There are a lot of organizations where strategy implementation fails because of  a combination of a lot of small issues across the organization. The thousand cuts inflicted by these small issues ensure that the implementation program bleeds to death.

For a moment let us only consider the internal environment within the organization. Let us discount the impact of the external environment like competitive action or a market condition. Any strategy implementation initiative encounters hundreds of small resistance/rebel teams at various levels within the organization.

The root cause of most of the rebellion  is that people & technology  do not want to change.

Managers want to protect their turf, customers want to stick to their old habits, salesmen want to safeguard their territories.Customers refuse to migrate to a new improved product line since they are comfortable with the features and services of the older version.

The customer  rebels against  strategists who takes him for granted. They revolt against organizations that  make a lot of assumptions on her behalf. Just because customer is buying wealth management services from a company  does not mean that she will buy travel related services. The customer  has a friendly  travel agent that she is very comfortable with. The customer rebels against the proposed idea of 'services supermarket'. Therefore what seems like a good diversification product strategy  fails to take off.

Then there is the 'rebellion of the employee'. No employee really wants to change unless there are strong reason and incentive for him to do so. A salesman used to selling a product might be compelled to sell a solution. However the salesman is not  sure of whether he is capable of doing  that. So he sticks to selling products. Similarly a salesman selling real estate is not happy  about selling mortgage to  customers (since the incentive is low). While cross selling and up selling  looks great on paper  it is difficult for the organization to execute the new sales strategy. 

Another rebellion  that takes a long while to  years to resolve is the 'rebellion of the IT system'. You might put a new purchase software with fancy reports but it refuses to talk to maintenance software. Hence inventory of maintenance spares cannot be updated real time. Or an HR software refuses to talk to the e-learning software.

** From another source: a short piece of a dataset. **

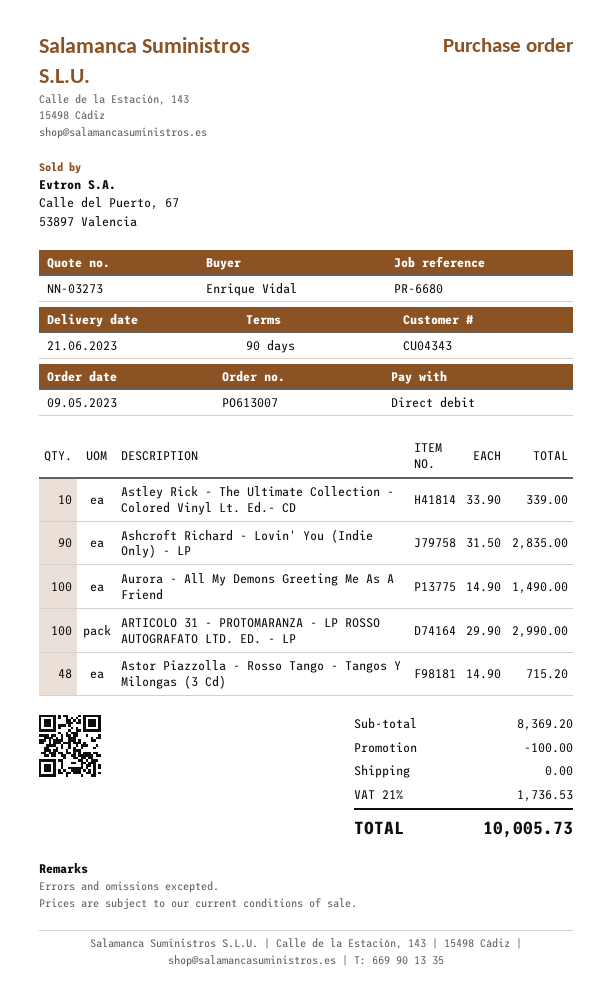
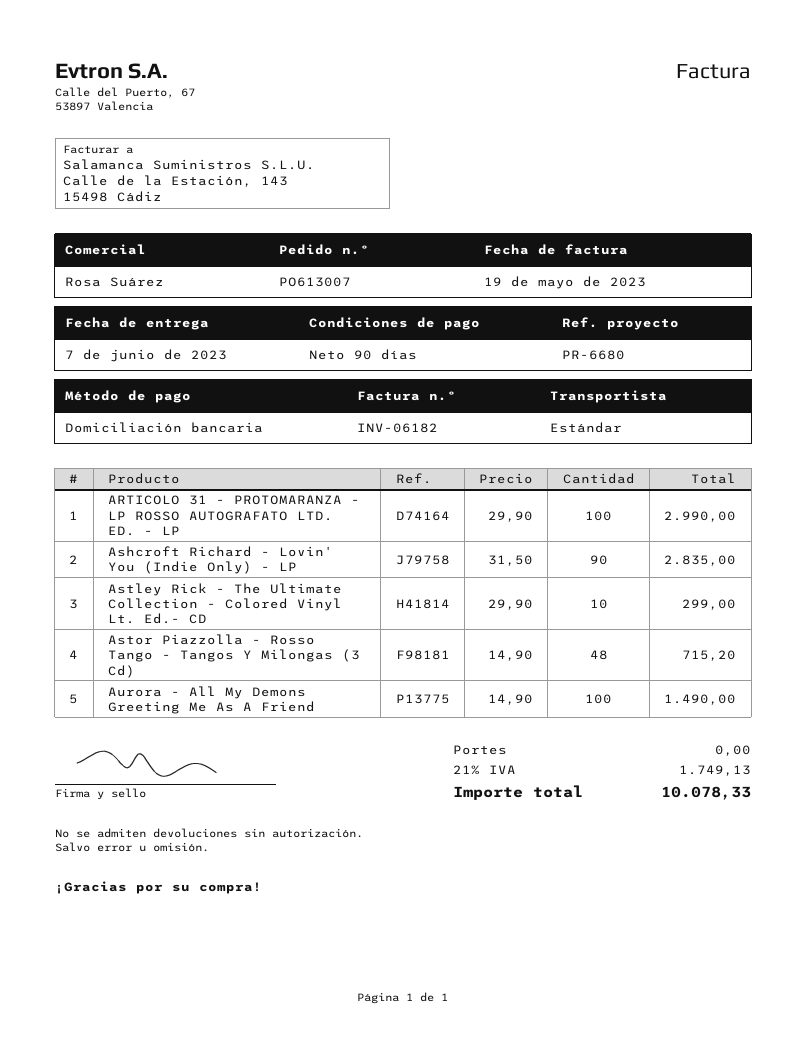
delivery date: 2023-06-21 -> 2023-06-07
Astley Rick - The Ultimate Collection - Colored Vinyl Lt. Ed.- CD: 10 x 33.90 = 339.00 -> 10 x 29.90 = 299.00
discount: 100.00 -> none
tax: 21% = 1736.53 -> 21% = 1749.13
total: 10005.73 -> 10078.33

So there are these hundreds of small rebellions  waiting to happen, once a strategy is ready for execution. Very often, the over-confidence at the strategy level (that stems from a grand new vision, a fascinating new product, a big merger, etc.) does not take into account the possibility of the occurrence of these rebellions.

While each rebellion in itself not be  worrisome, when put together they can bring the bright new strategy on its knees. It is very surprising indeed that instead of toning down estimates of sales on account of these rebellions, strategists over-estimate them. Instead of playing down  the possible cost savings or merger synergies, companies exaggerate them without accounting for resistance at various levels.